- _What you have to do_
Once the line containing "total: 1851.69 -> 1885.25" is located in the records below, repeat it and all lines that follow it exactly, leaving out any picture.

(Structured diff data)
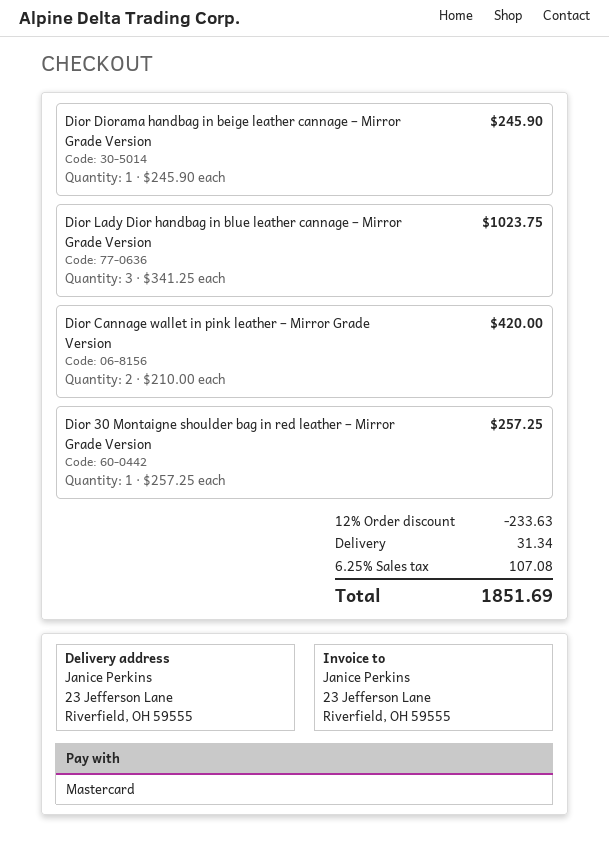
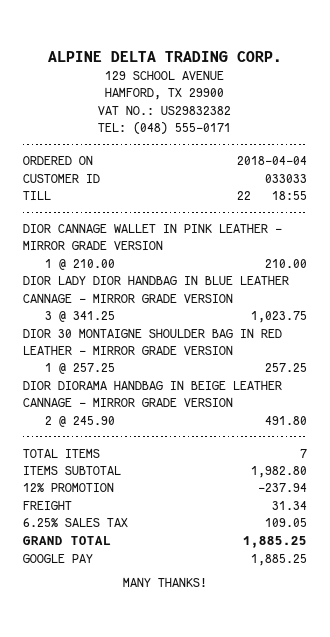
payment method: Mastercard -> Google Pay
Dior Diorama handbag in beige leather cannage – Mirror Grade Version: 1 x 245.90 = 245.90 -> 2 x 245.90 = 491.80
Dior Cannage wallet in pink leather – Mirror Grade Version: 2 x 210.00 = 420.00 -> 1 x 210.00 = 210.00
discount: 12% = 233.63 -> 12% = 237.94
tax: 6.25% = 107.08 -> 6.25% = 109.05
total: 1851.69 -> 1885.25

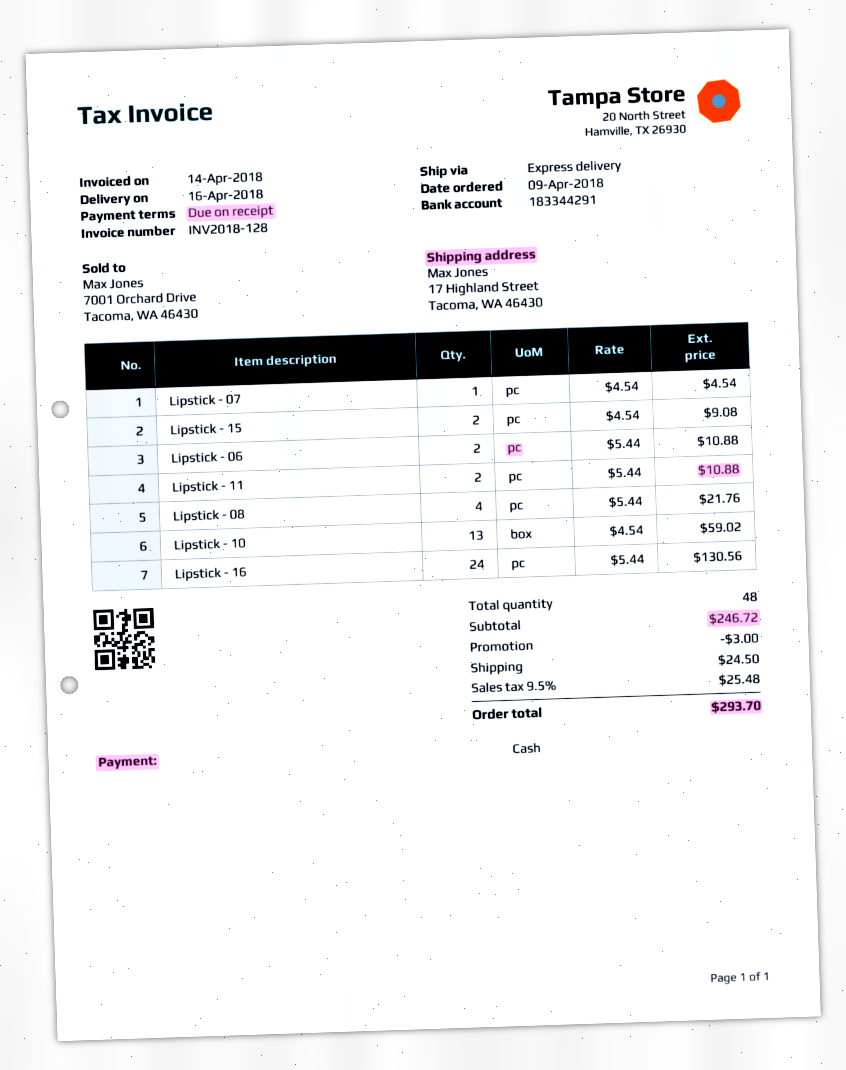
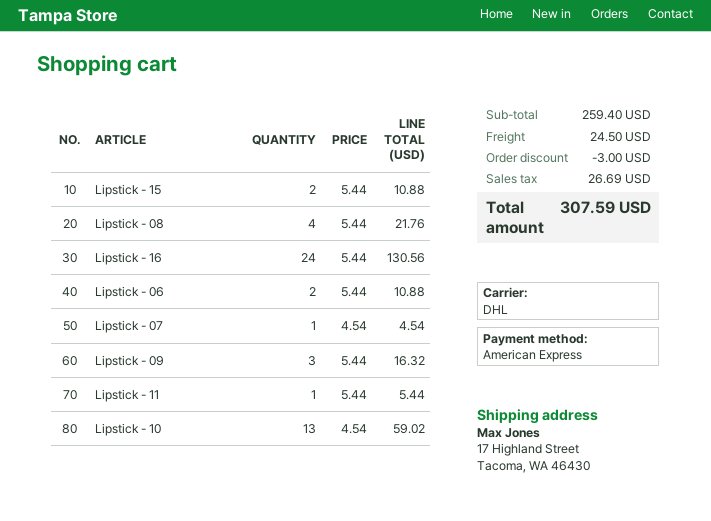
payment method: cash -> American Express
shipping method: express -> DHL
Lipstick - 15: 2 x 4.54 = 9.08 -> 2 x 5.44 = 10.88
Lipstick - 11: 2 x 5.44 = 10.88 -> 1 x 5.44 = 5.44
Lipstick - 09: none -> 3 x 5.44 = 16.32
subtotal: 246.72 -> 259.40
tax: 25.48 -> 26.69
total: 293.70 -> 307.59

- _Response to the exercise_
total: 1851.69 -> 1885.25

payment method: cash -> American Express
shipping method: express -> DHL
Lipstick - 15: 2 x 4.54 = 9.08 -> 2 x 5.44 = 10.88
Lipstick - 11: 2 x 5.44 = 10.88 -> 1 x 5.44 = 5.44
Lipstick - 09: none -> 3 x 5.44 = 16.32
subtotal: 246.72 -> 259.40
tax: 25.48 -> 26.69
total: 293.70 -> 307.59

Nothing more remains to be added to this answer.